**Description of the task**
Out of the listing below, copy every line that carries the string "none".
::: Task data :::
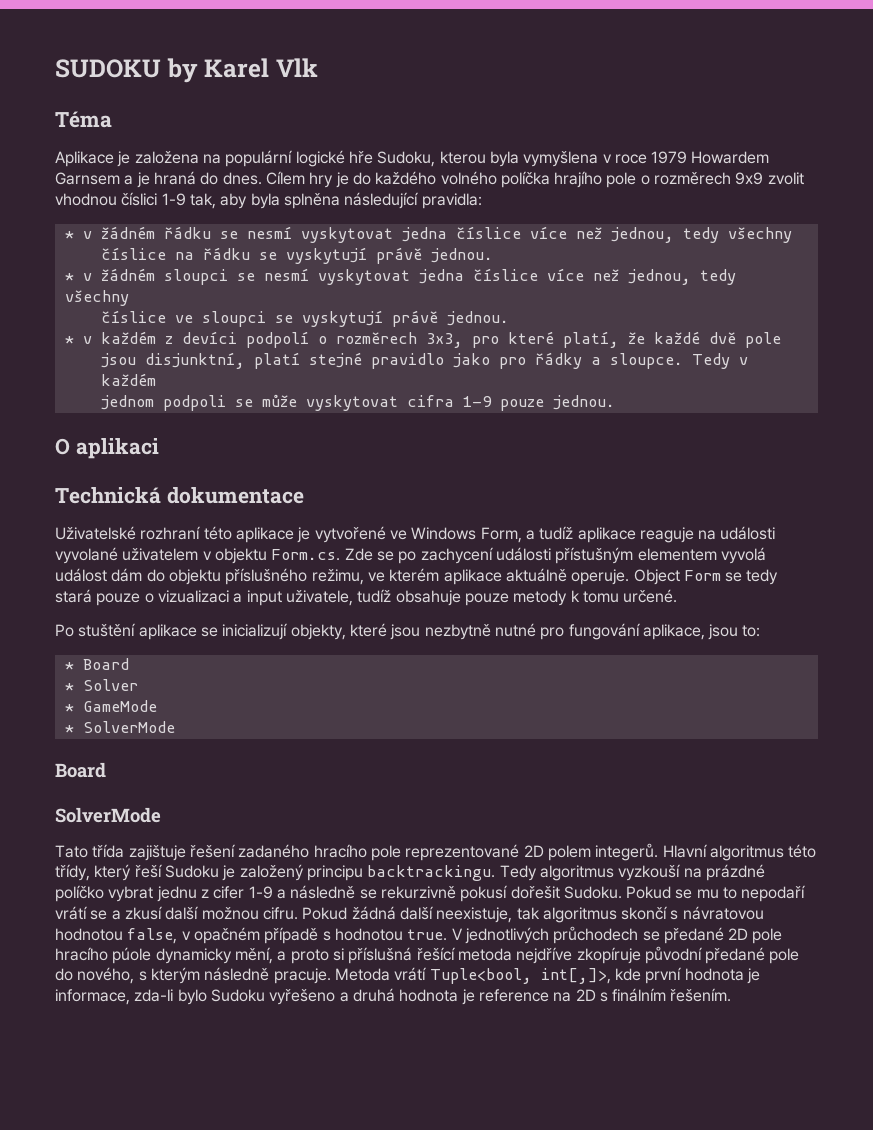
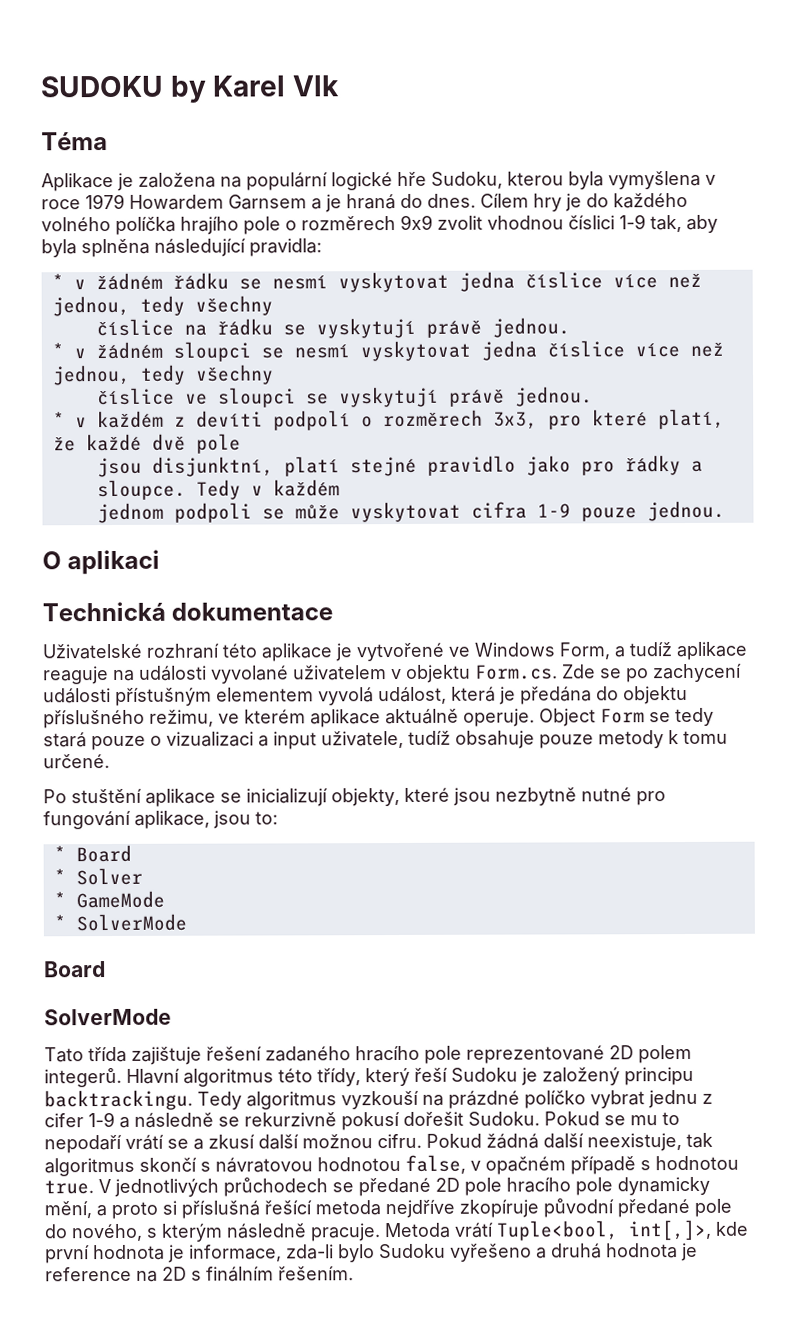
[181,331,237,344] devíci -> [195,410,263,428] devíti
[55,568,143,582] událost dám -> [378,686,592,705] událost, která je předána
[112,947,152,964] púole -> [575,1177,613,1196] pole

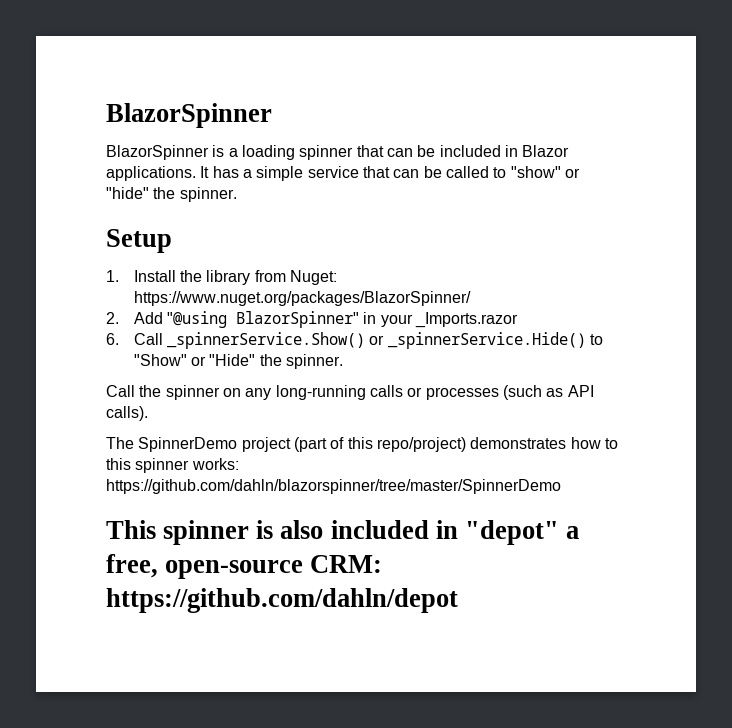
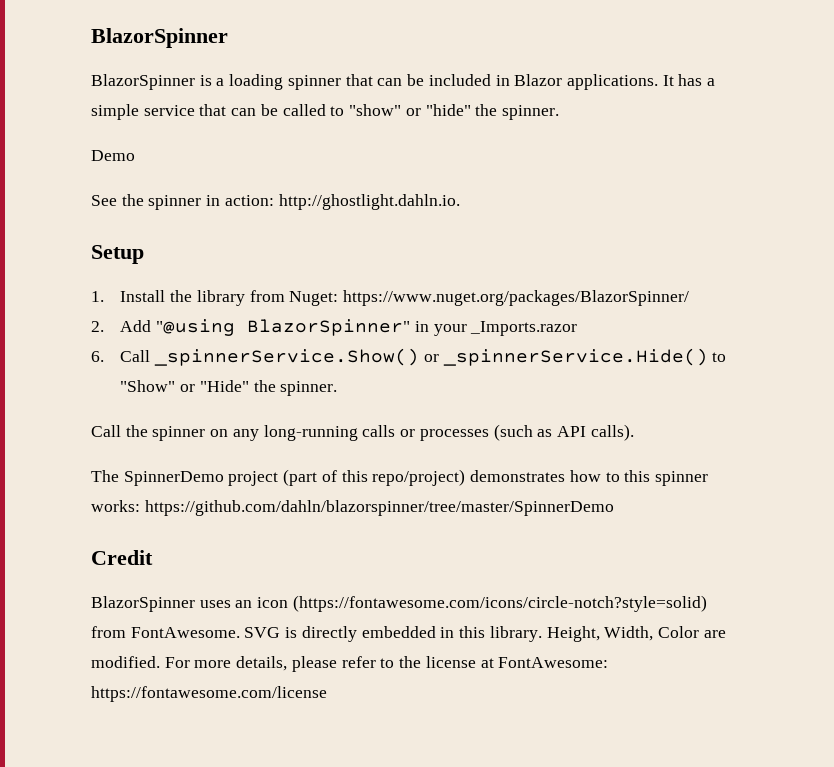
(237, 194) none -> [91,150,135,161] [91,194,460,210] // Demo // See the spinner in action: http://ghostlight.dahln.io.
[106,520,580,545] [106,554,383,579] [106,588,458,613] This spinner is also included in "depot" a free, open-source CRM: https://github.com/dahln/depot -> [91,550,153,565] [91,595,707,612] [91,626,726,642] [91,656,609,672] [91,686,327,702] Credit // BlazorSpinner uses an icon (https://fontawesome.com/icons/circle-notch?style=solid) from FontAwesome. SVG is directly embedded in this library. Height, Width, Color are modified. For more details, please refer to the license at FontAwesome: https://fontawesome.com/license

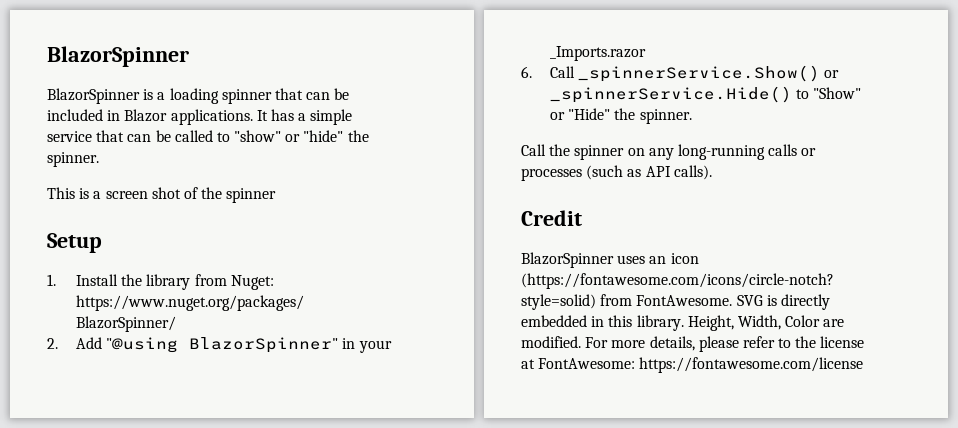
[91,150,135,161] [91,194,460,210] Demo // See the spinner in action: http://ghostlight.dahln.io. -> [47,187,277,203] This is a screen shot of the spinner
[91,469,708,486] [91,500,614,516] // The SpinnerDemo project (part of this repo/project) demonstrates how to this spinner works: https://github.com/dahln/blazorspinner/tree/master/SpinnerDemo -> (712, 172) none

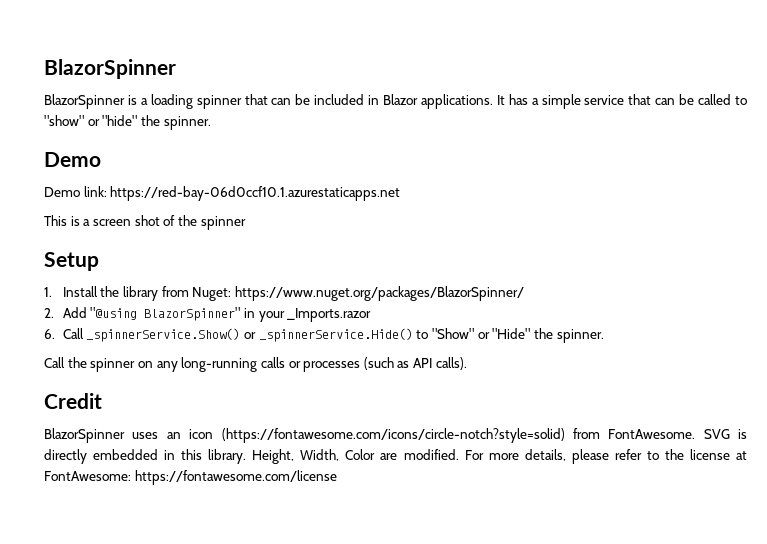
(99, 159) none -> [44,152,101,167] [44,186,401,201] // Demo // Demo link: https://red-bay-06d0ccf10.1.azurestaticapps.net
:::
**Solution to this exercise**
(237, 194) none -> [91,150,135,161] [91,194,460,210] // Demo // See the spinner in action: http://ghostlight.dahln.io.
[91,469,708,486] [91,500,614,516] // The SpinnerDemo project (part of this repo/project) demonstrates how to this spinner works: https://github.com/dahln/blazorspinner/tree/master/SpinnerDemo -> (712, 172) none
(99, 159) none -> [44,152,101,167] [44,186,401,201] // Demo // Demo link: https://red-bay-06d0ccf10.1.azurestaticapps.net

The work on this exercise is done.